→ PROBLEM TO SOLVE
Starting at the line that contains "[48,97,85,108] -Este ->", restate every line word for word through the end of the entries.

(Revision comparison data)

● ● ● ● ● ● ●

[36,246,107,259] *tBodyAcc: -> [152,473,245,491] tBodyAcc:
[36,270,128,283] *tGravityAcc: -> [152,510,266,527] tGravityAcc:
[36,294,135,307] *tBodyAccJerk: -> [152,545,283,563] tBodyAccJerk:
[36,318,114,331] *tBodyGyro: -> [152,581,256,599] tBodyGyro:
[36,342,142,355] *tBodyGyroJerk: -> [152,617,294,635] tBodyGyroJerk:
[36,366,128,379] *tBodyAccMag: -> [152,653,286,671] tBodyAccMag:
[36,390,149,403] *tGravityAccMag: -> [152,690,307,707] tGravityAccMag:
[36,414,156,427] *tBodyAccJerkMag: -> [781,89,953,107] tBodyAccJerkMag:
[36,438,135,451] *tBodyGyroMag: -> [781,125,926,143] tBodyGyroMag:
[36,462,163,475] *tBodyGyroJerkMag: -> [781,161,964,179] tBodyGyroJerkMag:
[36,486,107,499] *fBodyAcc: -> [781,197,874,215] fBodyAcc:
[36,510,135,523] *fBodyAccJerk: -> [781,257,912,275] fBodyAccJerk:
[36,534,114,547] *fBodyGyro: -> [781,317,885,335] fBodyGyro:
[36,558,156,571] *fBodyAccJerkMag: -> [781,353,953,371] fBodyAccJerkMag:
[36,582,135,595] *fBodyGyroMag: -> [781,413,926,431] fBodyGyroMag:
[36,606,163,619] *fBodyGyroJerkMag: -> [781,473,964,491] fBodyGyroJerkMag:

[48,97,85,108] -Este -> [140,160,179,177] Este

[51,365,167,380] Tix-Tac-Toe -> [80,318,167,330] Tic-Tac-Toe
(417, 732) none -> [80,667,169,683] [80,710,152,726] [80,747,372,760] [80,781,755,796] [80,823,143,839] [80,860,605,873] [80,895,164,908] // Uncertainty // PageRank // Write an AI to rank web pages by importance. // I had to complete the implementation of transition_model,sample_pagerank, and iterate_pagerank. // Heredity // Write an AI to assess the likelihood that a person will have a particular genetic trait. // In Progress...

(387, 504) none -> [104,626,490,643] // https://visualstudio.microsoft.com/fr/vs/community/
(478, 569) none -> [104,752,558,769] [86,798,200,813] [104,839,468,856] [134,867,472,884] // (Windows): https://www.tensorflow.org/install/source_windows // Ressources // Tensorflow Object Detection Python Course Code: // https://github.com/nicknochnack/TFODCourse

● ● ● ● ● ● ●

→ TASK OUTPUT
[48,97,85,108] -Este -> [140,160,179,177] Este

[51,365,167,380] Tix-Tac-Toe -> [80,318,167,330] Tic-Tac-Toe
(417, 732) none -> [80,667,169,683] [80,710,152,726] [80,747,372,760] [80,781,755,796] [80,823,143,839] [80,860,605,873] [80,895,164,908] // Uncertainty // PageRank // Write an AI to rank web pages by importance. // I had to complete the implementation of transition_model,sample_pagerank, and iterate_pagerank. // Heredity // Write an AI to assess the likelihood that a person will have a particular genetic trait. // In Progress...

(387, 504) none -> [104,626,490,643] // https://visualstudio.microsoft.com/fr/vs/community/
(478, 569) none -> [104,752,558,769] [86,798,200,813] [104,839,468,856] [134,867,472,884] // (Windows): https://www.tensorflow.org/install/source_windows // Ressources // Tensorflow Object Detection Python Course Code: // https://github.com/nicknochnack/TFODCourse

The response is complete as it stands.